**Exercise data:**
..........
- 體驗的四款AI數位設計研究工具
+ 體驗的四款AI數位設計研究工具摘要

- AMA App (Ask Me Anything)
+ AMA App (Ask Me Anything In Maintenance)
..........
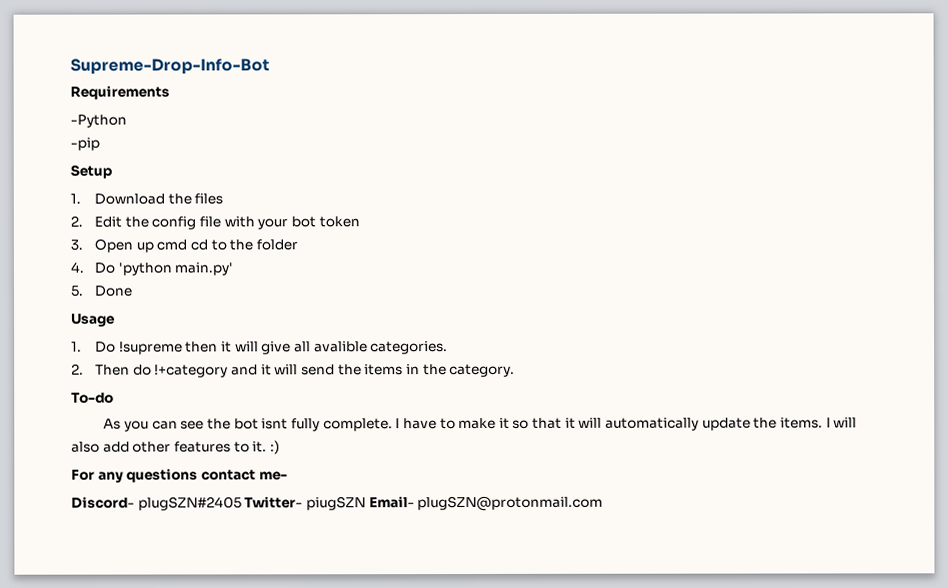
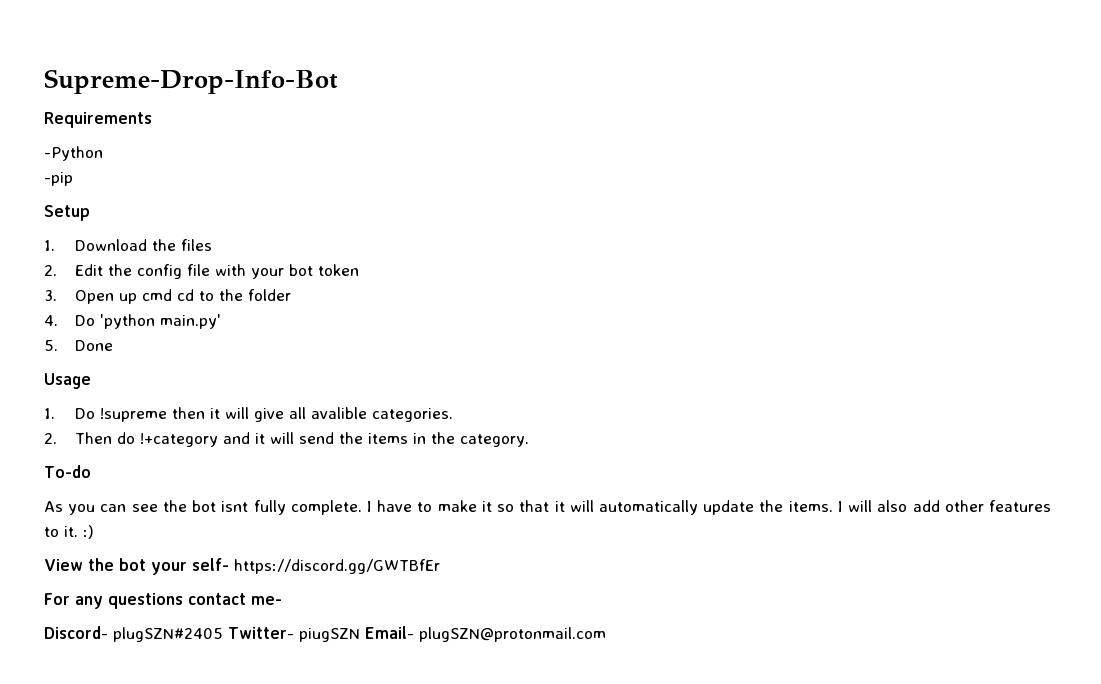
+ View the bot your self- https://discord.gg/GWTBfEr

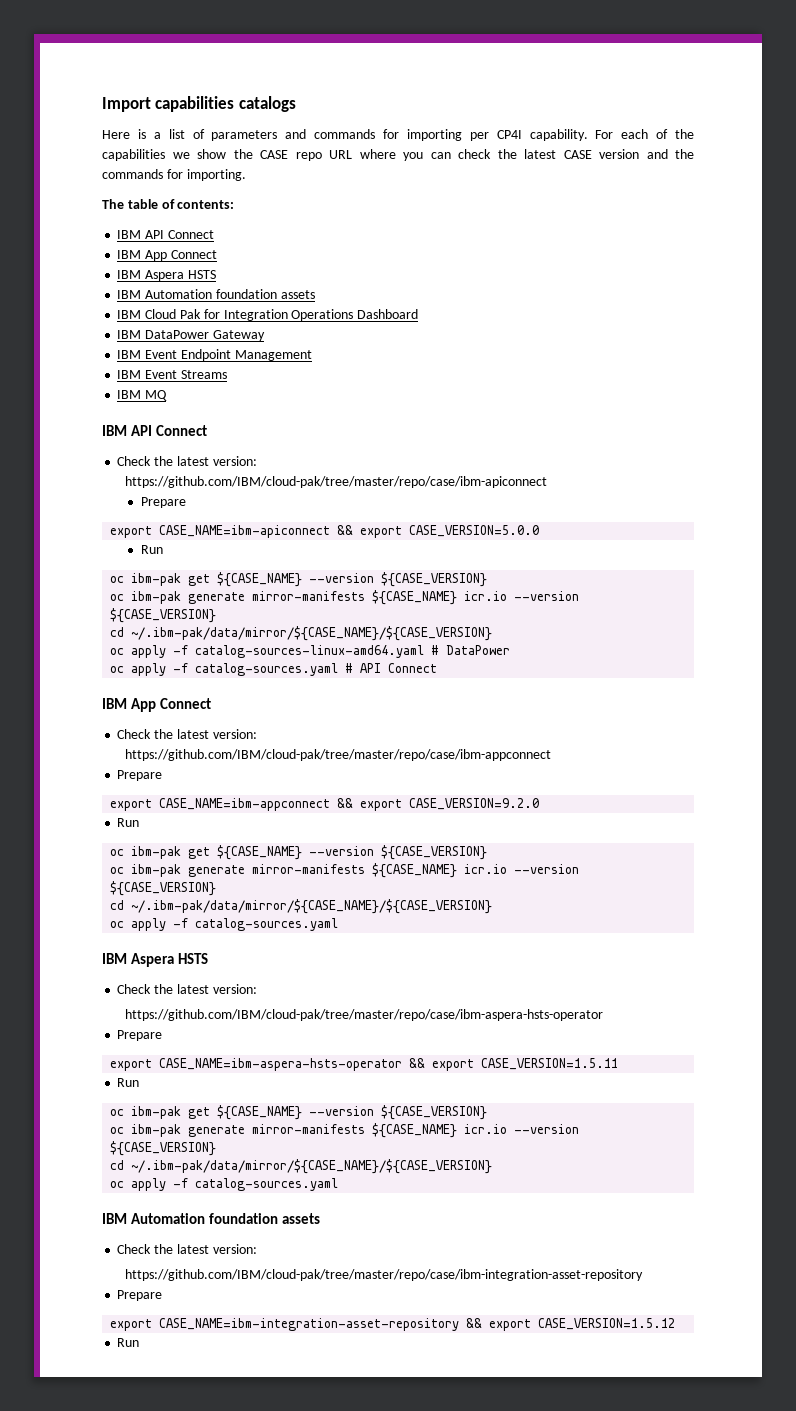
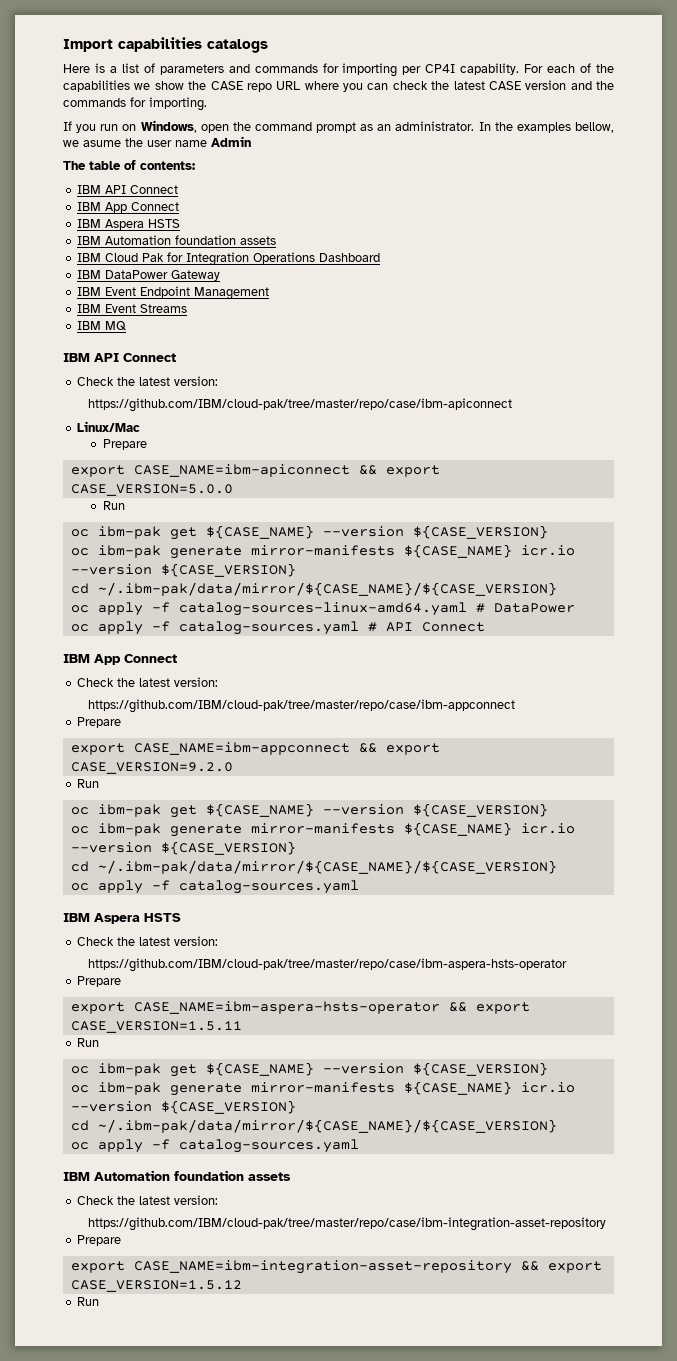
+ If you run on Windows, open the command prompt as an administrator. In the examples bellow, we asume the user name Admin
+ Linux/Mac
..........
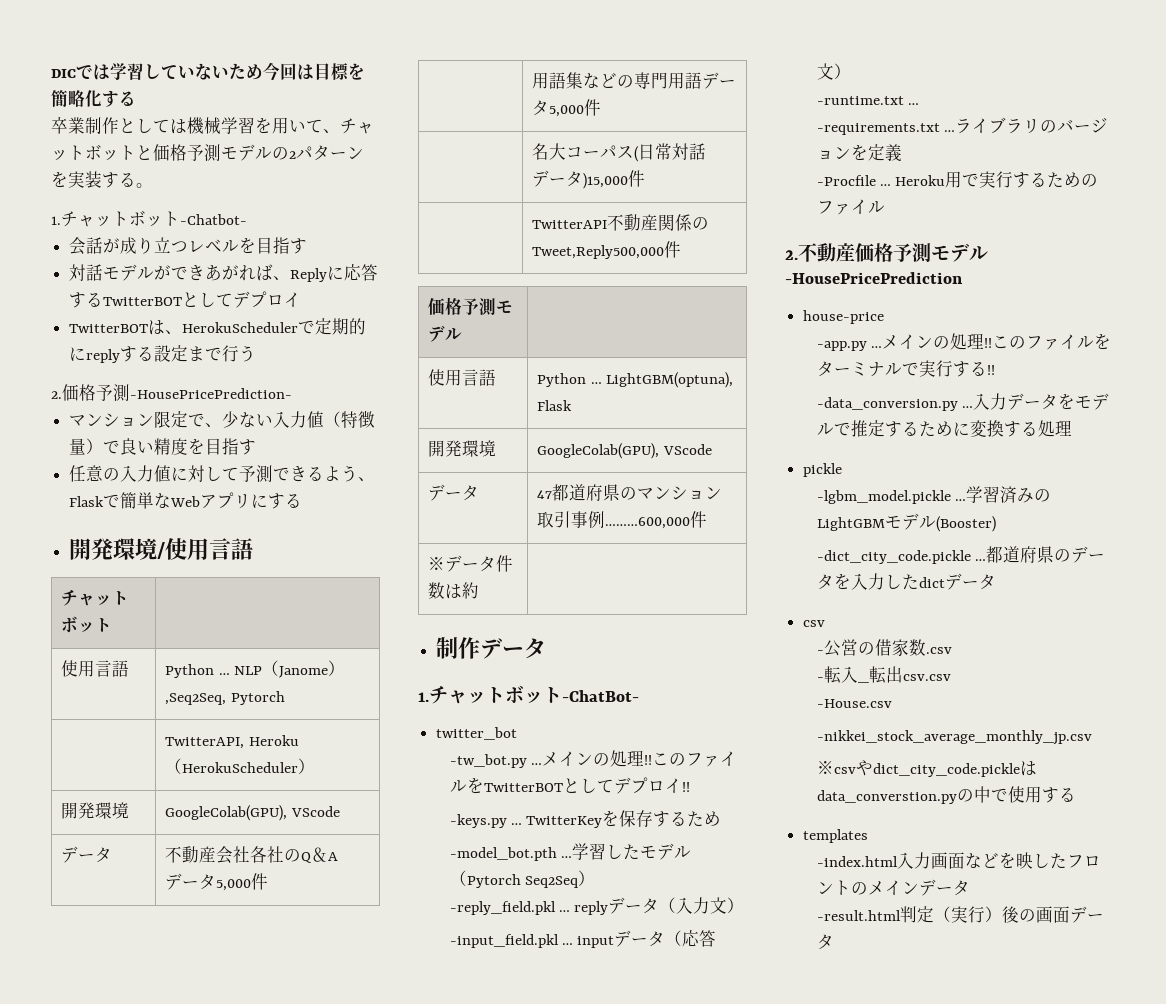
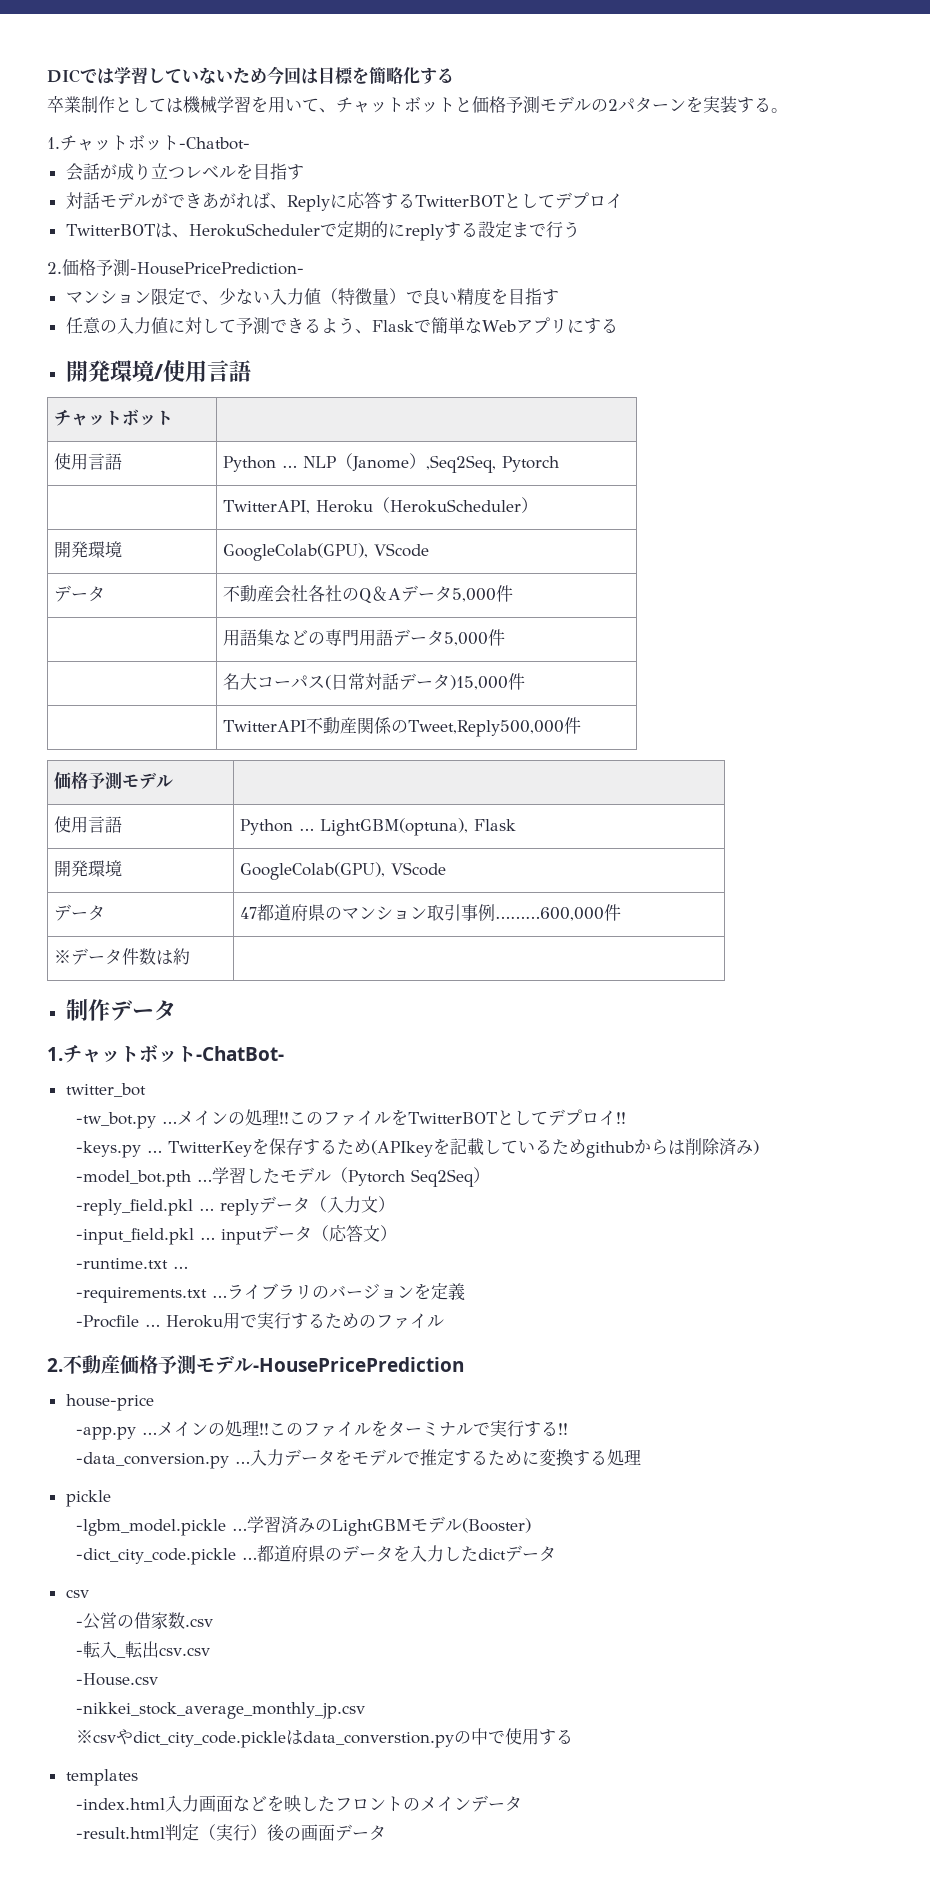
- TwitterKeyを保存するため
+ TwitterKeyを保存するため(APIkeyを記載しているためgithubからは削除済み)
..........
Please count the lines of the entries above that include "Anything" and give only the total.

**Answer section:** 2